Simulations from First Principles (How to test your agents)

Tahmid AI researcher @ LangWatch

Jun 12, 2025

We’re getting better at building AI agents. With access to tools and long-term memory, these systems can now reason, plan, and execute complex, multi-step tasks. But as we move from building proof-of-concepts to production systems, we face a critical engineering challenge: how do we know if they actually work?

More importantly, how do we know they’ll work reliably?

Traditional evaluation methods, designed for static, single-turn LLMs, are not enough. Agents are stateful, dynamic systems. They make decisions over time, recover from errors, and adapt to new information. To build robust, autonomous agents, we need to evaluate them with the same rigor we use to design their architecture.

This post introduces a framework for evaluating agents from first principles. We'll cover:

Why traditional benchmarks fail for agentic workflows.
Moving from static tests to dynamic, multi-step simulations.
A formal framework for building systematic evaluation pipelines.
Metrics that capture agent behavior, not just final accuracy.

The goal isn't just to test agents, but to build a feedback loop that drives continuous improvement

Why Agent Evaluation needs a new approach

Testing a simple language model is often treated as a straightforward classification or generation problem: you provide an input, you check the output. Benchmarks like MMLU are built on this premise.

Agents, however, aren’t simple input-output functions. They are processes. An agent behaves like a program, executing a sequence of operations, using tools, and maintaining state.

Consider a customer support agent. A typical workflow might involve:

Looking up an order ID in a Shopify database.
Checking the refund policy based on the order details.
Deciding whether to issue the refund.
Updating the support ticket in Zendesk and notifying the user.

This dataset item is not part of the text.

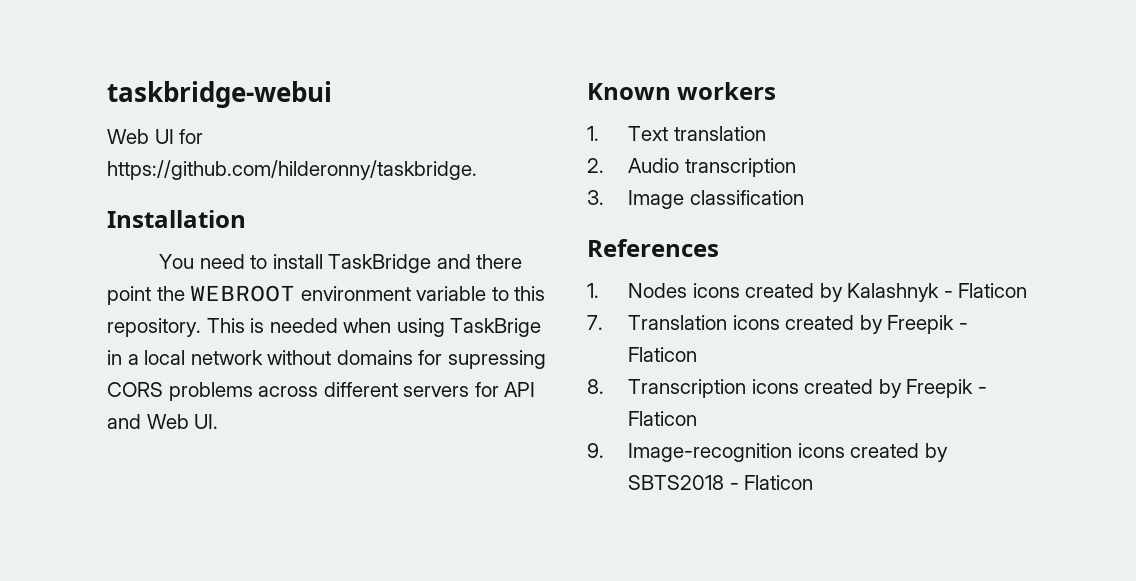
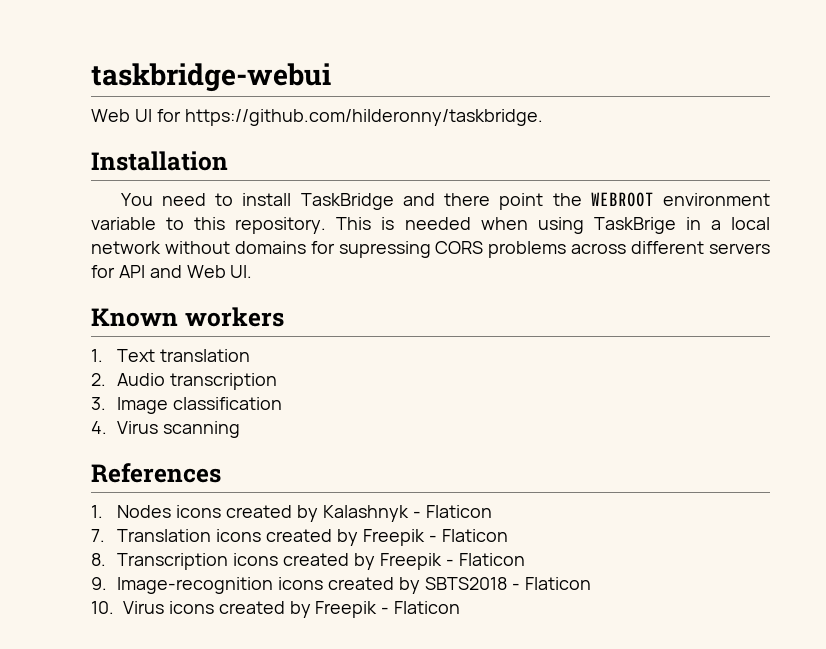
+ 4. Virus scanning
+ 10. Virus icons created by Freepik - Flaticon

Success isn't measured by the final text message alone. It’s measured by the correctness of the entire process. A brittle agent might produce a correct answer by chance in a controlled test, only to fail spectacularly when a user changes their mind or provides a faulty order ID.

To build reliable agents, we must evaluate the process, not just the final output.

From Static Checks to Dynamic Simulations

Traditional tests are static. They are the unit tests of the AI world: one fixed input, one expected output. They are fast, scalable, and excellent for catching basic functional errors in an agent’s individual tools or actions.

But agents live in dynamic environments. This is where simulations come in. Simulations are the integration tests and end-to-end tests for agentic systems. They create controlled, interactive environments where we can observe an agent’s behavior over time.

One of the most powerful simulation techniques is agent-to-agent simulation. Here, one agent—a simulator_agent—plays the role of a dynamic user, while an evaluator_agent observes and scores the interaction.

Eval Type	Description	Strengths	Weaknesses
Static Tests	Fixed input-output checks (e.g., unit tests for agent actions)	Fast, scalable, good for catching basic errors	Misses long-term reasoning, tool use, or adaptability
Simulations	Dynamic setups where agents act, including agent-to-agent testing	Tests decision-making, tool use, and real-world behavior	Harder to design and score automatically

Simulations allow us to ask more interesting questions. What happens if the simulator_agent escalates its tone? What if it provides incomplete information? We can observe how the agent_under_test handles ambiguity, retries failed actions, and navigates complex conversational flows.

Simulation as a Formalisation of Agent Behavior

To build a robust evaluation system, we need to be precise. We can formalize an agent’s behavior using a structure similar to the ReAct framework.

The trace is the most critical artifact for evaluation. It captures the agent’s reasoning path: how it decomposes a problem, uses its tools, and course-corrects. As the original ReAct paper showed, the trajectory often matters more than the final answer. Evals must capture this trace, not just the endpoint.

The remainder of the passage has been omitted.